Mock Services

A mock service simulates a real backend service. It contains one or more reactions.

A service has a unique pair of HTTP and HTTPS ports for addressing it in client applications.

All services available within an environment are listed on the environment Services page.

Service Properties

Each service has a few configurable properties:

Name: a human-readable name
Description: an optional more lengthy explanation of the purpose of the mock
CORS: when set to Auto and there are CORS headers in the request, MockMotor generates the response CORS headers automatically.
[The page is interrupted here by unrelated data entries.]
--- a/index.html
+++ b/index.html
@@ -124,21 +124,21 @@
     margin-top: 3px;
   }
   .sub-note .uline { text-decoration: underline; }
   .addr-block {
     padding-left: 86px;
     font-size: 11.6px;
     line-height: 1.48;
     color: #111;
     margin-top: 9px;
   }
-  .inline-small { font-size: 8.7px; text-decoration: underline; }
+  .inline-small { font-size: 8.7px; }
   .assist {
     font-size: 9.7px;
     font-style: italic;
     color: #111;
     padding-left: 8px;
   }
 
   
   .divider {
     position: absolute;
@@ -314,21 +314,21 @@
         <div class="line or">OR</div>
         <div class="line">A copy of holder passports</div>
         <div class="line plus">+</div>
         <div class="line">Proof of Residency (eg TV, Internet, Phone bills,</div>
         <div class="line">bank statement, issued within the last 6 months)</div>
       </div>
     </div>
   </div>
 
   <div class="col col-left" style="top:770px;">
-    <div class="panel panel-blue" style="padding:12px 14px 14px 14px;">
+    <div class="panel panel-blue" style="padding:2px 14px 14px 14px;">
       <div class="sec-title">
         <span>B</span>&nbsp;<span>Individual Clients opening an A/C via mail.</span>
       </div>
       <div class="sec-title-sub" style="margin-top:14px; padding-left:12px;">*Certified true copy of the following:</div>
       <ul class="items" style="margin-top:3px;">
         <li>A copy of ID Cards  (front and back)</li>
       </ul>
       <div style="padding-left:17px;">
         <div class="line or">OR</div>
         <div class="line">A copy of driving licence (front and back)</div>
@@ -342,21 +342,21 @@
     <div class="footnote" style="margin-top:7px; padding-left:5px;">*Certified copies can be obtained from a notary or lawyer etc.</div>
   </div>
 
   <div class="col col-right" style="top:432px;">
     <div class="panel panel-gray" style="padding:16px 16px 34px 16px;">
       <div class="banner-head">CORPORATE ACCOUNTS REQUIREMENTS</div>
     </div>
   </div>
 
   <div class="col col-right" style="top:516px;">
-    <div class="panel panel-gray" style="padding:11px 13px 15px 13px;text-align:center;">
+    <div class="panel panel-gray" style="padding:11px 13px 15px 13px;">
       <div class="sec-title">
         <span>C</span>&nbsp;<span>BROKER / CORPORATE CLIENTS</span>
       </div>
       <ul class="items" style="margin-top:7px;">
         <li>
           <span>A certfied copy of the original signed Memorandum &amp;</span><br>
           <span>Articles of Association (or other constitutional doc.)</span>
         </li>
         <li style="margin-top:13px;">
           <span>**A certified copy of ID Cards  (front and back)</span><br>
Creating a New Mock Service

Creating a New Empty Mock Service

To create a new empty mock service, click on Add Service on the Services page:

Populate the service name and optionally description.

You don't have to fill in the port numbers. MockMotor selects the next available pair on saving.

Click Save.

MockMotor assigned a pair of ports to the new service and opened them.

The newly created empty service won’t have any reactions defined yet. You’ll have to add them manually.

Creating a New Mock Service from WSDL

You can create a new SOAP mock service in an environment by importing its WSDL.

Click on Import from WSDL on the Services page:

Select WSDL from the disk and click Import:

The current version of MockMotor doesn't support the loading of WSDL from the network. Please download WSDL to your local disk before importing it.

A new mock service is created, and its properties are pre-populated.

Update these properties if required and click Save:

MockMotor creates a single reaction for each operation from the provided WSDL. These reactions are configured to return a SOAP Fault. The generation of schema-valid responses is planned for future releases.

You should update the payload, response status and the delay for the operations you need to mock.

Creating a New Mock Service from OpenAPI (aka Swagger)

You can create a new REST mock service by importing an OpenAPI file.

Click on “Import from OpenAPI” on the Services page:

Select an OpenAPI file from the disk and click Import:

MockMotor creates a new REST mock service:

Every operation in OpenAPI is recorded as a reaction, with a dummy response payload and HTTP status 500. The generation of JSON schema-valid responses is planned for future versions.

You have to provide the payload, HTTP status and the delay for responses you need to mock:

Cloning Mock Service to Another Environment

A service can be cloned to another environment.

Click on the Clone to Environment button on the Service page.

Select the target environment and click Clone:

The new cloned service gets the new set of ports:

MockMotor also tries to clone all the account properties that are used in the service reactions.

Transferring Mock Service to Another Instance

When you need to transfer a service that works well in on MockMotor instance to another (for example, SFT to PTE), you can export it as a ZIP file from one instance and then import it to another.

Exporting Mock Service to ZIP

To export a service, click the Export as ZIP button on the Service page.

Save the ZIP file from the download dialog.

Importing Mock Service from ZIP

The previously exported service can be imported into another MockMotor installation.

To import a service, go to the Service page and click Import from ZIP:

Select the previously exported file and click Import:

The service is imported, and you’ll be redirected to the new Service page where you can modify its properties.

Note that MockMotor assigns a new pair of port numbers to the service.